Loss stuck issue #72

Closed goldiusleonard closed 2 years ago

goldiusleonard commented 2 years ago

I have trained the dalle 2 model, but the loss is still stuck on 0.1 - 0.2. I use AdamW optimizer with ExponentialLR scheduler. Is there any solution for this problem? I have attached my training code below. Please review itt. Thanks!

https://github.com/goldiusleonard/Dalle2_pytorch_project

lucidrains commented 2 years ago

@goldiusleonard hey Goldius, the repository is still about 3-4 weeks away from being trainable by the general public. there's a number of engineering work to be done, considering it involves 3+ model (multiple unets in the cascade in the decoder)

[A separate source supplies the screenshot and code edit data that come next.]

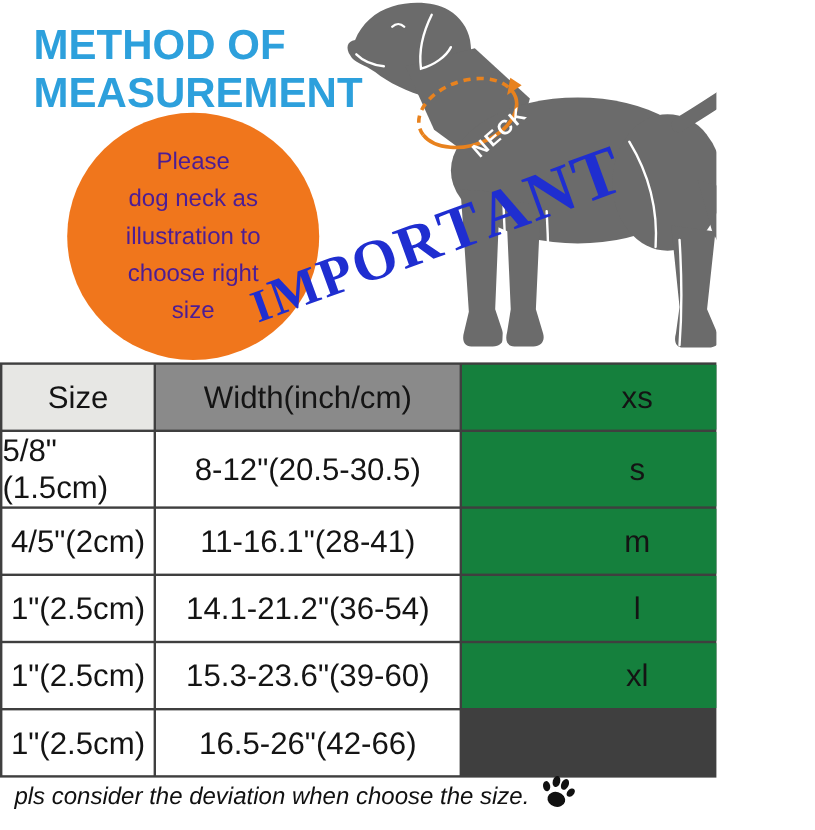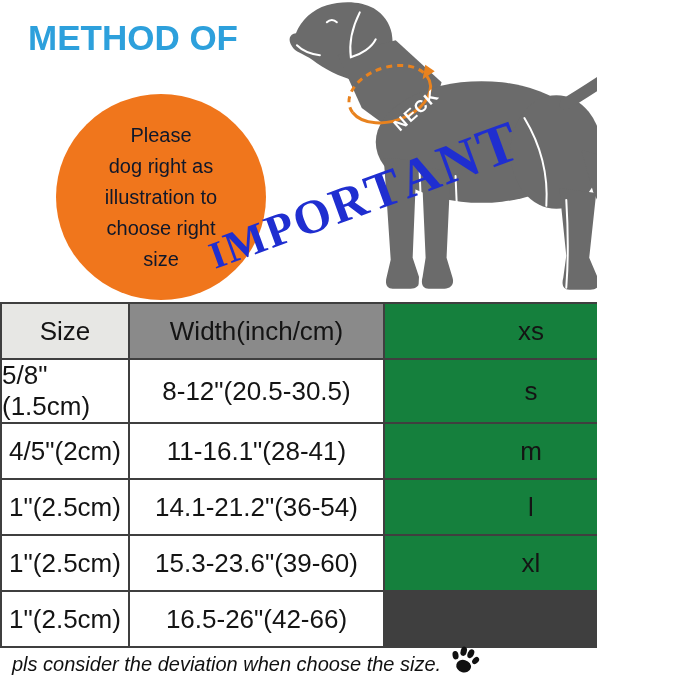"MEASUREMENT" div { html: none -> <div>MEASUREMENT</div> }
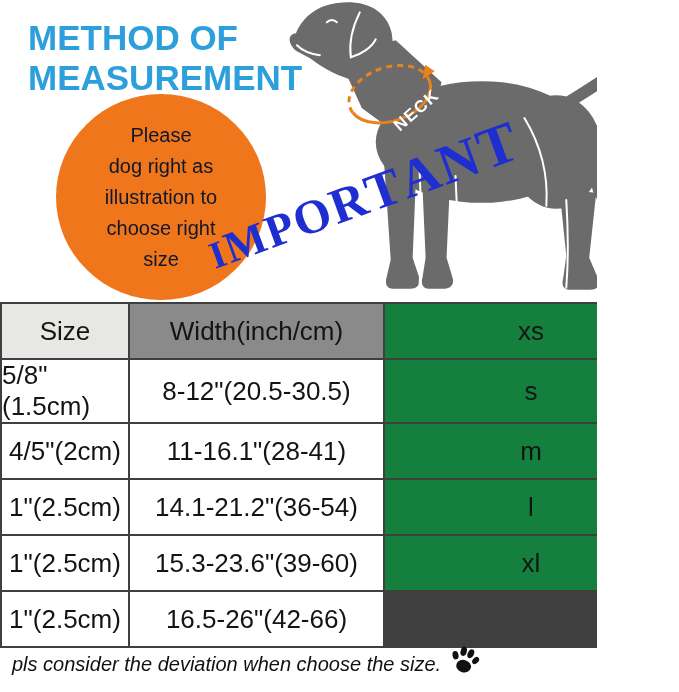"Please" .bubble { color: #0f172a -> #4c1d95 }
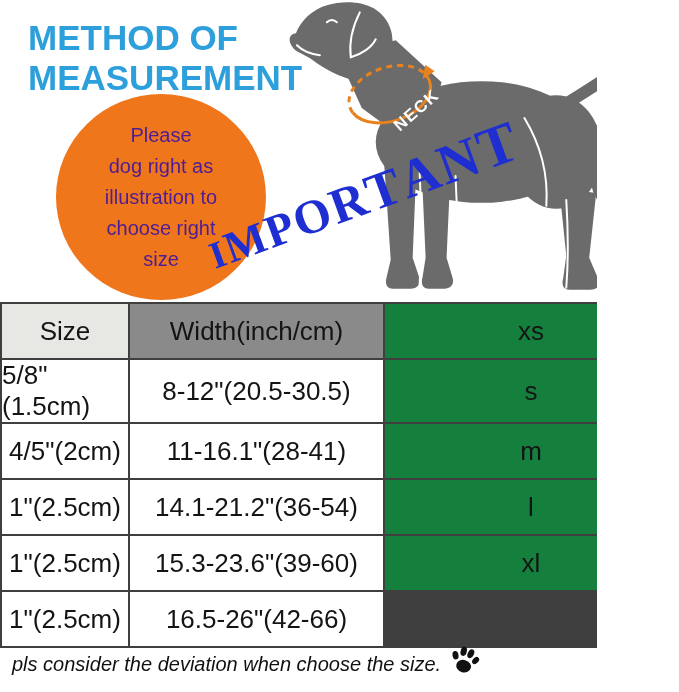"dog right as" div { text: right -> neck }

however, if you want to continue tinkering for education, i highly recommend trying out the training wrapper i designed at https://github.com/lucidrains/dalle2-pytorch#training-wrapper-wip

Amiineh commented 2 years ago

@lucidrains I'm using the wrapper provided in train_diffusion_prior.py for training. However, I get stuck on scaler.scale(loss).backward(). I tried getting rid of the scaler, but it still doesn't proceed. The output looks like this:

100%|█████████████████████████████████████████████████████████████████████████████████████████████████████████████████████████████████████████| 1/1 [00:00<00:00, 1992.54it/s]
100%|███████████████████████████████████████████████████████████████████████████████████████████████████████████████████████████████████████████████████| 1/1 [00:00<?, ?it/s]
  0%|                                                                                                                                                  | 0/42 [00:00<?, ?it/s]
  0%|                                                                                                                                                  | 0/42 [00:00<?, ?it/s]

The run doesn't return any errors, but gets stuck there. Any idea why this could be happening?